## TASK TO COMPLETE
Look through the records and copy each line with the string "none" in it.

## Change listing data
________________________________________
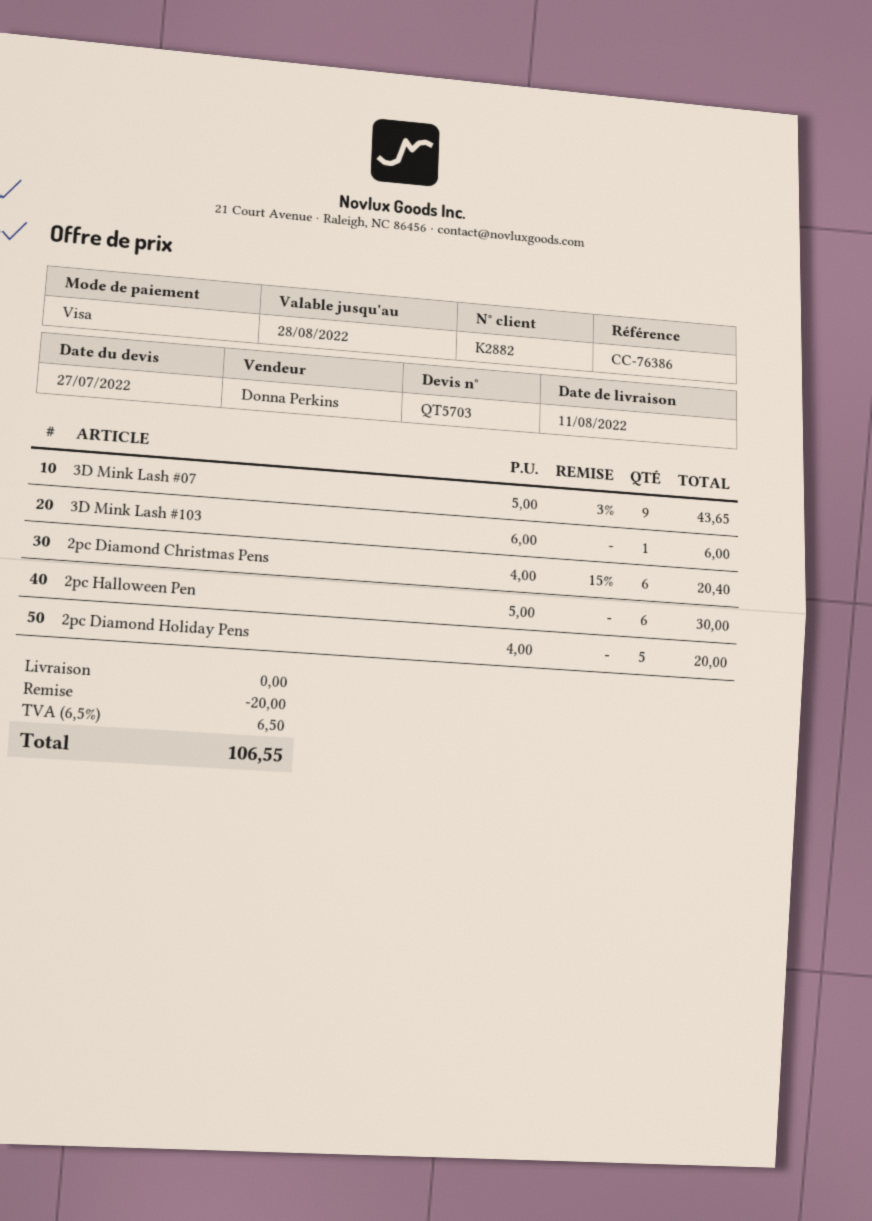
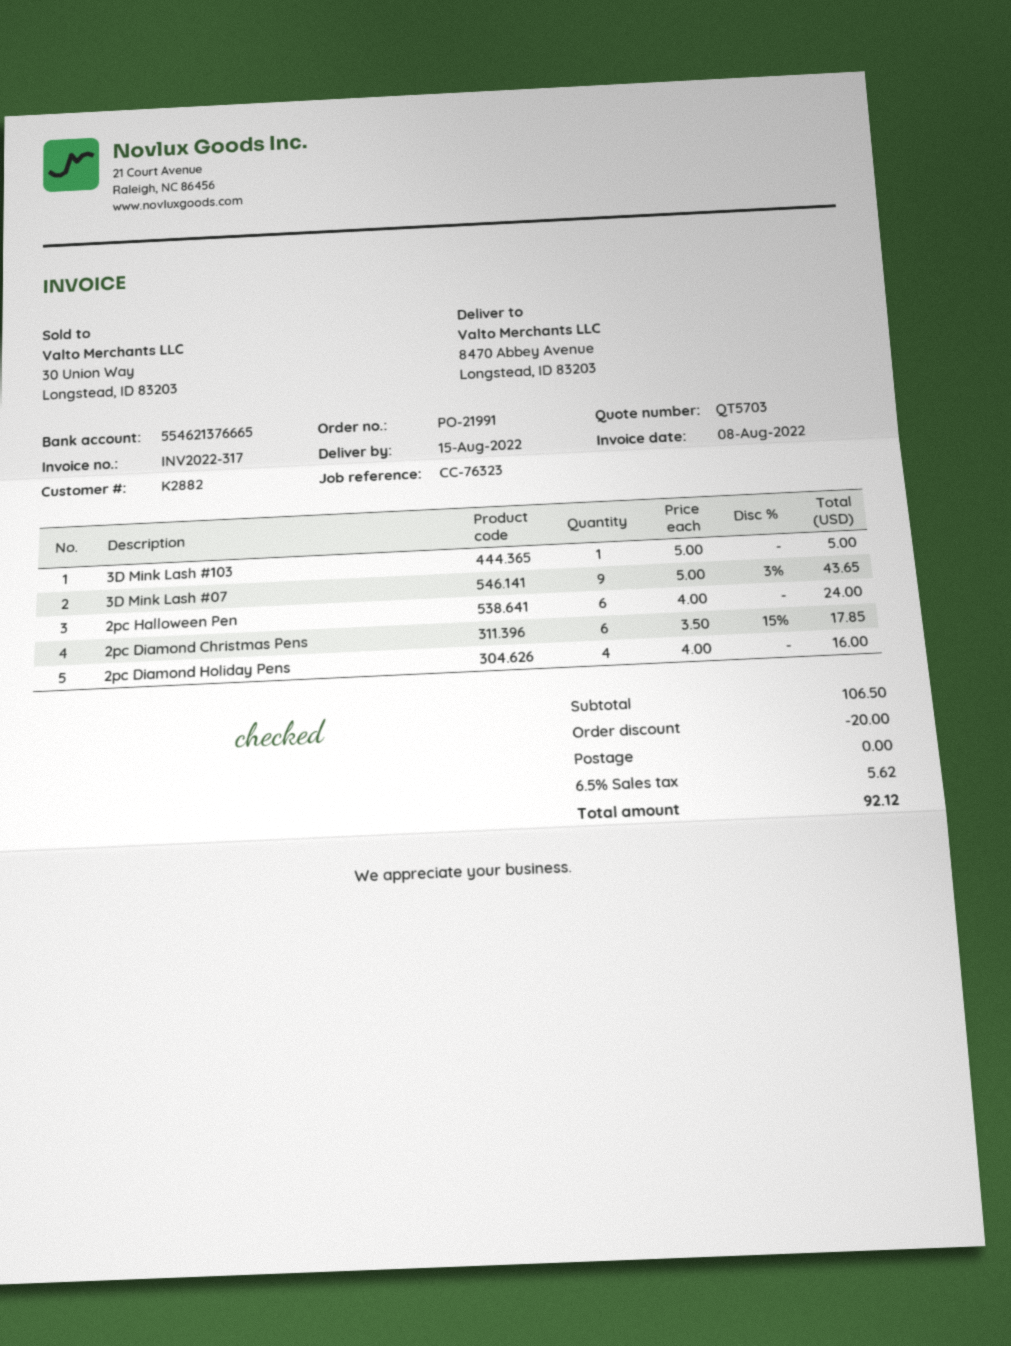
delivery date: 2022-08-11 -> 2022-08-15
reference: CC-76386 -> CC-76323
3D Mink Lash #103: 1 x 6.00 = 6.00 -> 1 x 5.00 = 5.00
2pc Diamond Christmas Pens: 6 x 4.00 - 15% = 20.40 -> 6 x 3.50 - 15% = 17.85
2pc Halloween Pen: 6 x 5.00 = 30.00 -> 6 x 4.00 = 24.00
2pc Diamond Holiday Pens: 5 x 4.00 = 20.00 -> 4 x 4.00 = 16.00
tax: 6.5% = 6.50 -> 6.5% = 5.62
total: 106.55 -> 92.12

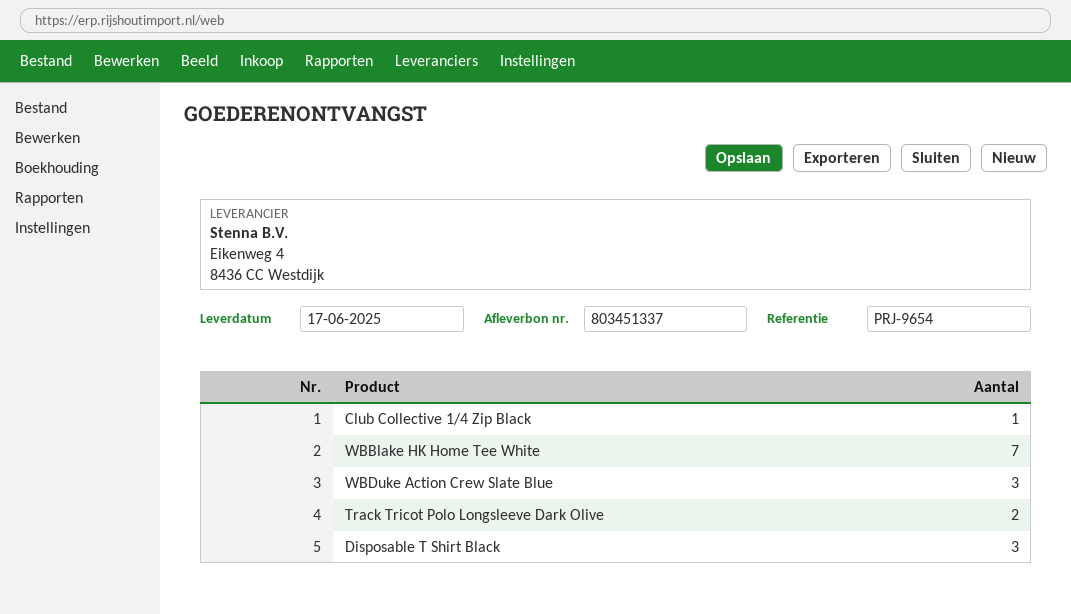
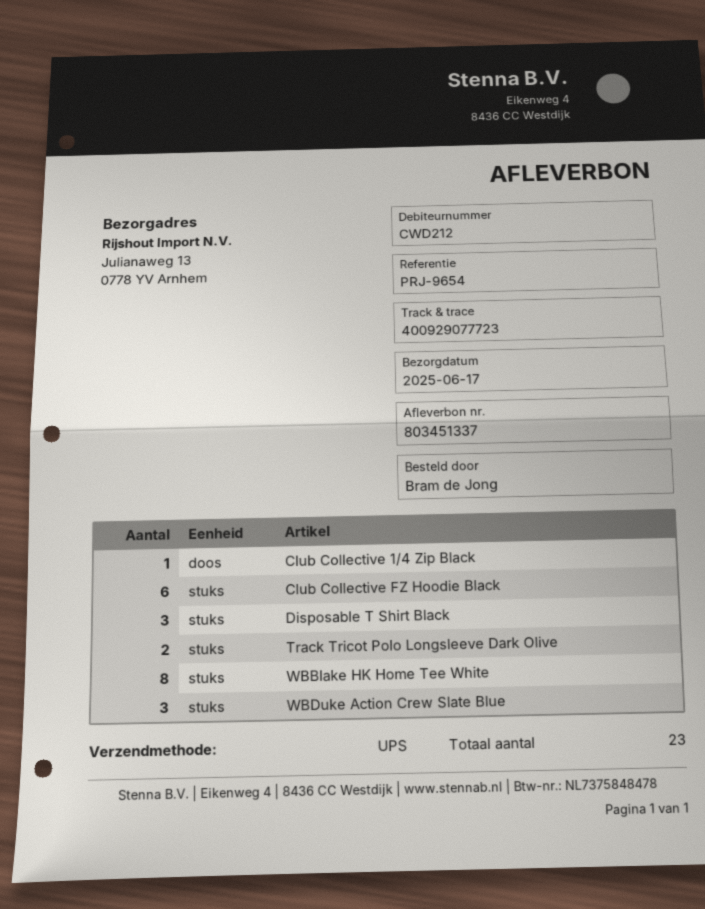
WBBlake HK Home Tee White: 7 -> 8
Club Collective FZ Hoodie Black: none -> 6

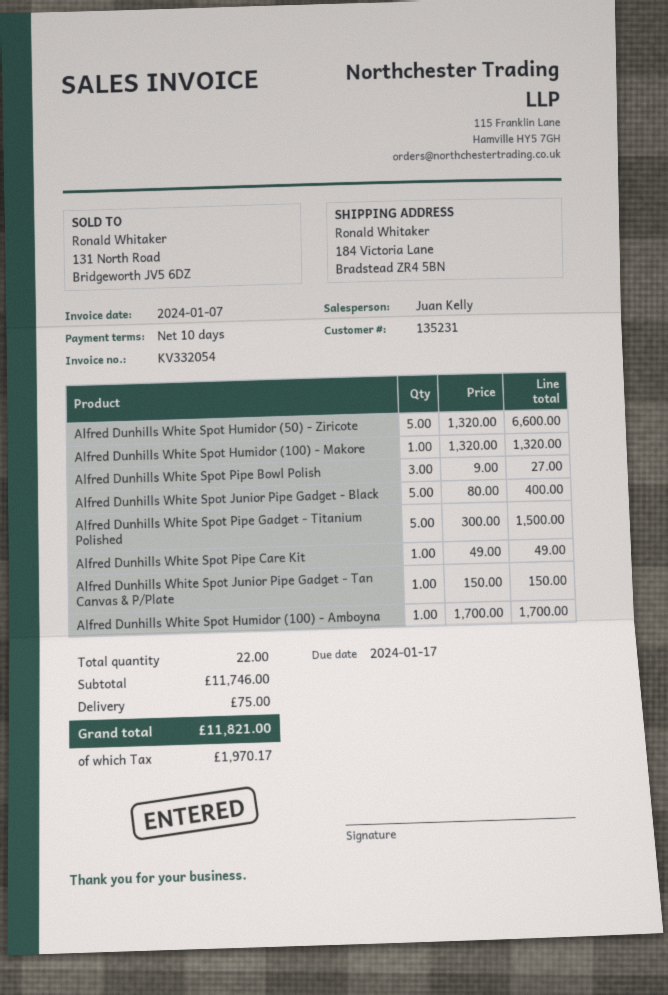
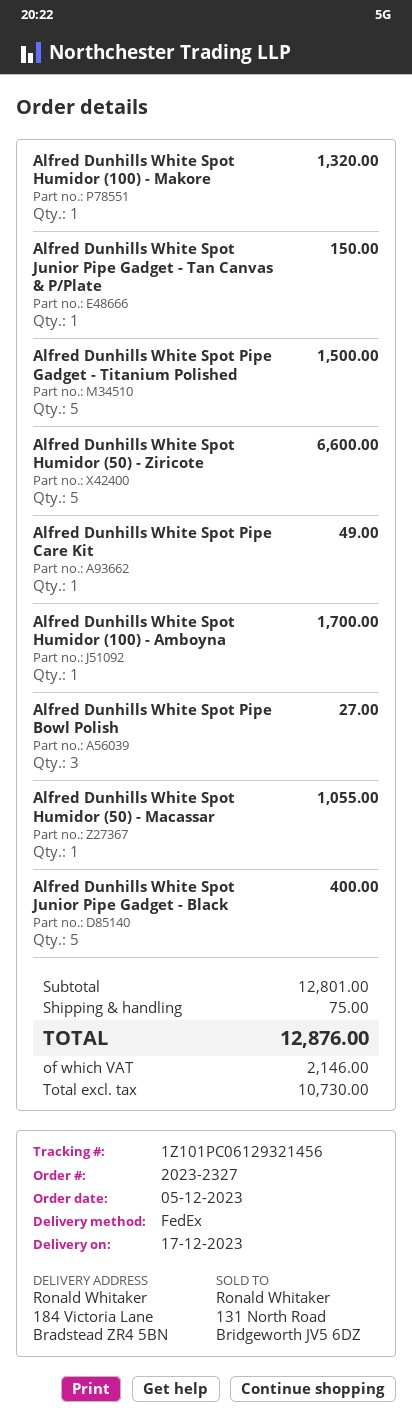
Alfred Dunhills White Spot Humidor (50) - Macassar: none -> 1 for 1055.00
subtotal: 11746.00 -> 12801.00
tax: 1970.17 -> 2146.00
total: 11821.00 -> 12876.00

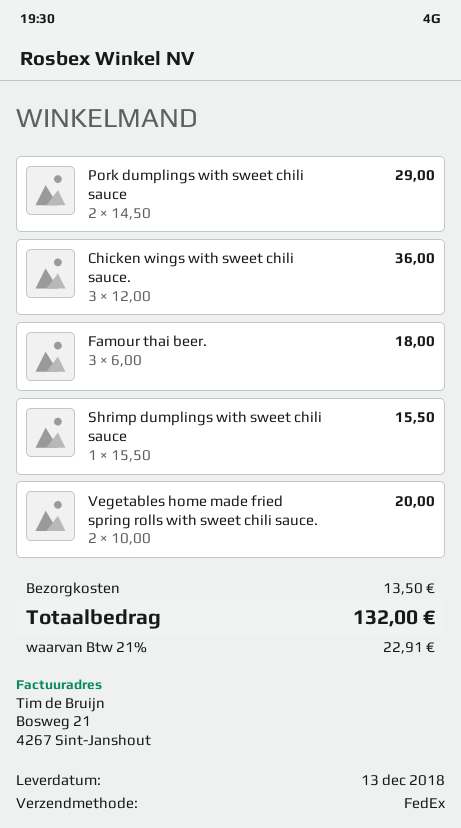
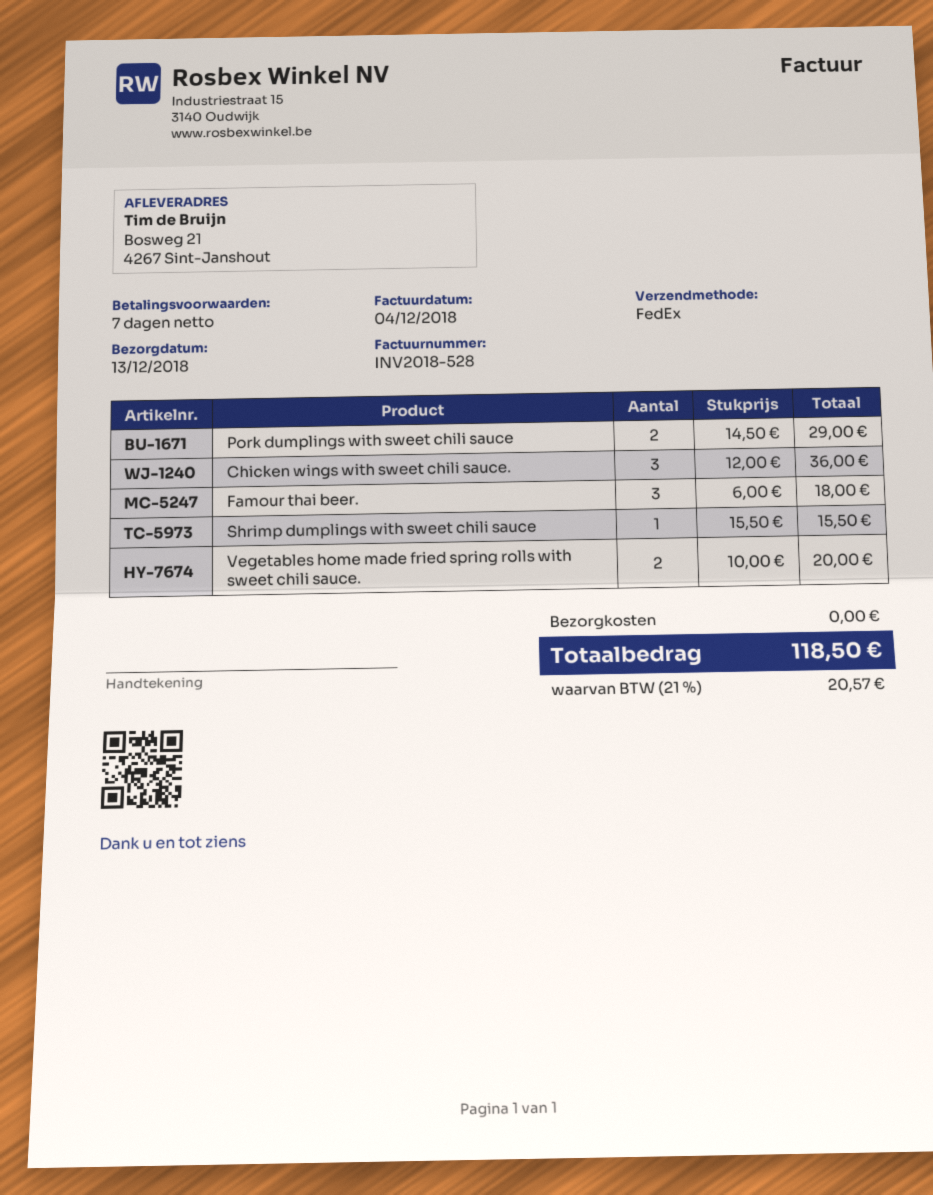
shipping: 13.50 -> 0.00
tax: 21% = 22.91 -> 21% = 20.57
total: 132.00 -> 118.50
________________________________________
## SOLUTION TO THIS TASK
Club Collective FZ Hoodie Black: none -> 6
Alfred Dunhills White Spot Humidor (50) - Macassar: none -> 1 for 1055.00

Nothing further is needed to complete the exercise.